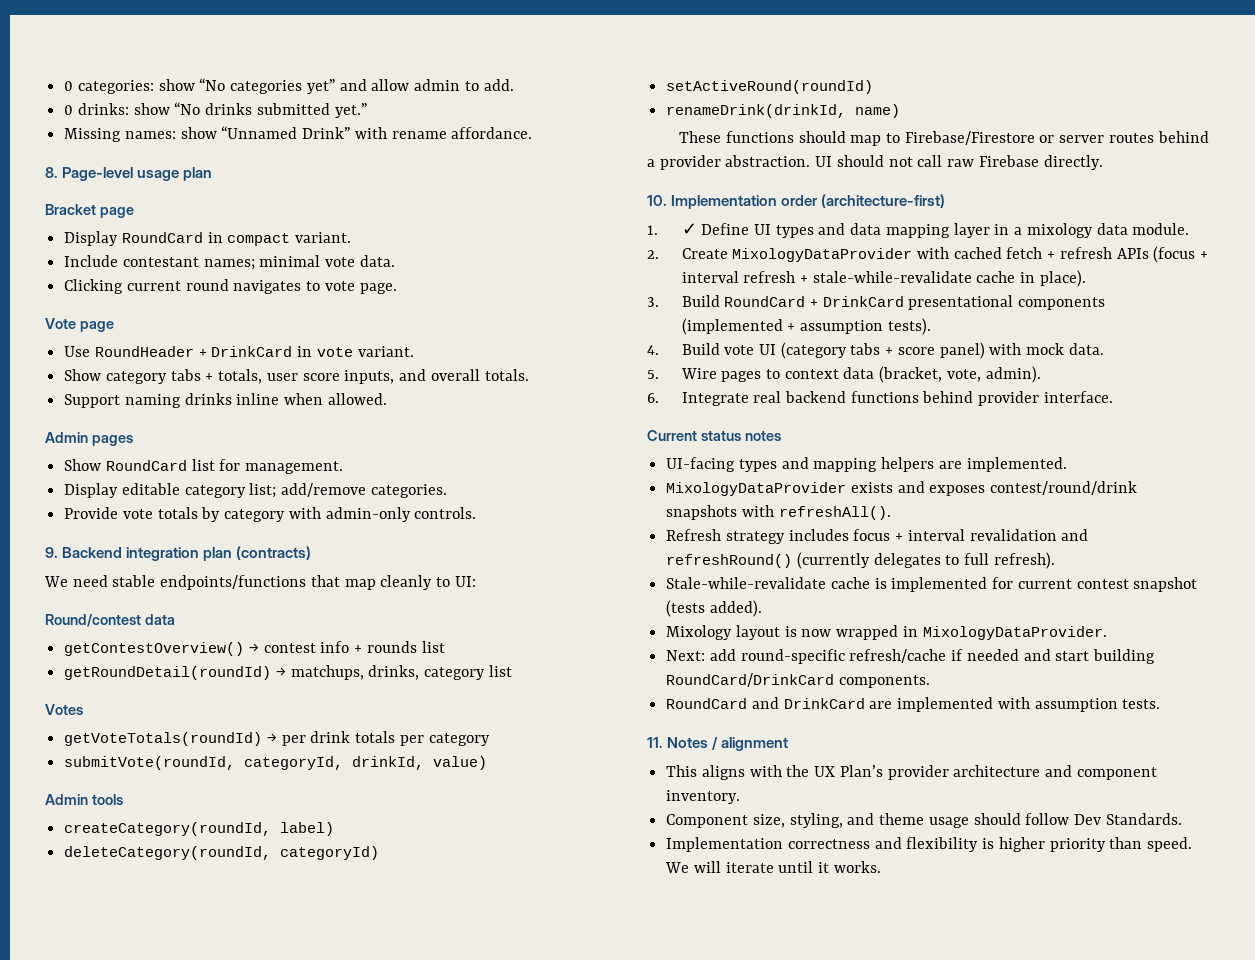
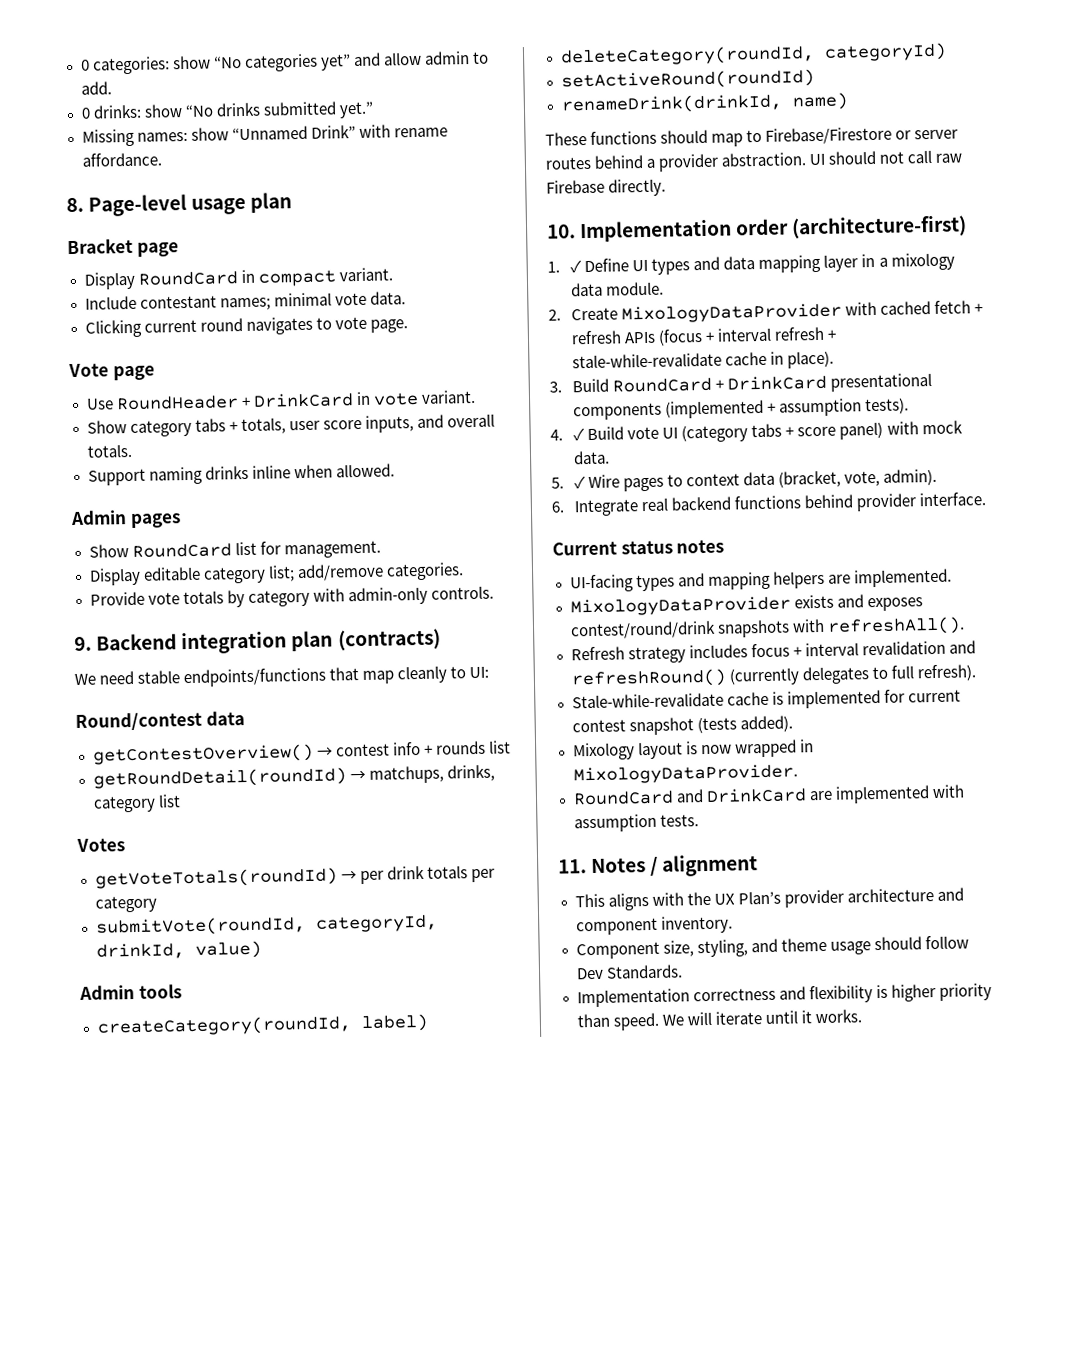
- 4. Build vote UI (category tabs + score panel) with mock data.
+ 4. ✓ Build vote UI (category tabs + score panel) with mock data.
- 5. Wire pages to context data (bracket, vote, admin).
+ 5. ✓ Wire pages to context data (bracket, vote, admin).
- Next: add round-specific refresh/cache if needed and start building RoundCard/DrinkCard components.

▶ EXERCISE DIRECTIONS: Extract all the entries word for word; omit any pictures.

▶ PROBLEM SOLUTION:
- 4. Build vote UI (category tabs + score panel) with mock data.
+ 4. ✓ Build vote UI (category tabs + score panel) with mock data.
- 5. Wire pages to context data (bracket, vote, admin).
+ 5. ✓ Wire pages to context data (bracket, vote, admin).
- Next: add round-specific refresh/cache if needed and start building RoundCard/DrinkCard components.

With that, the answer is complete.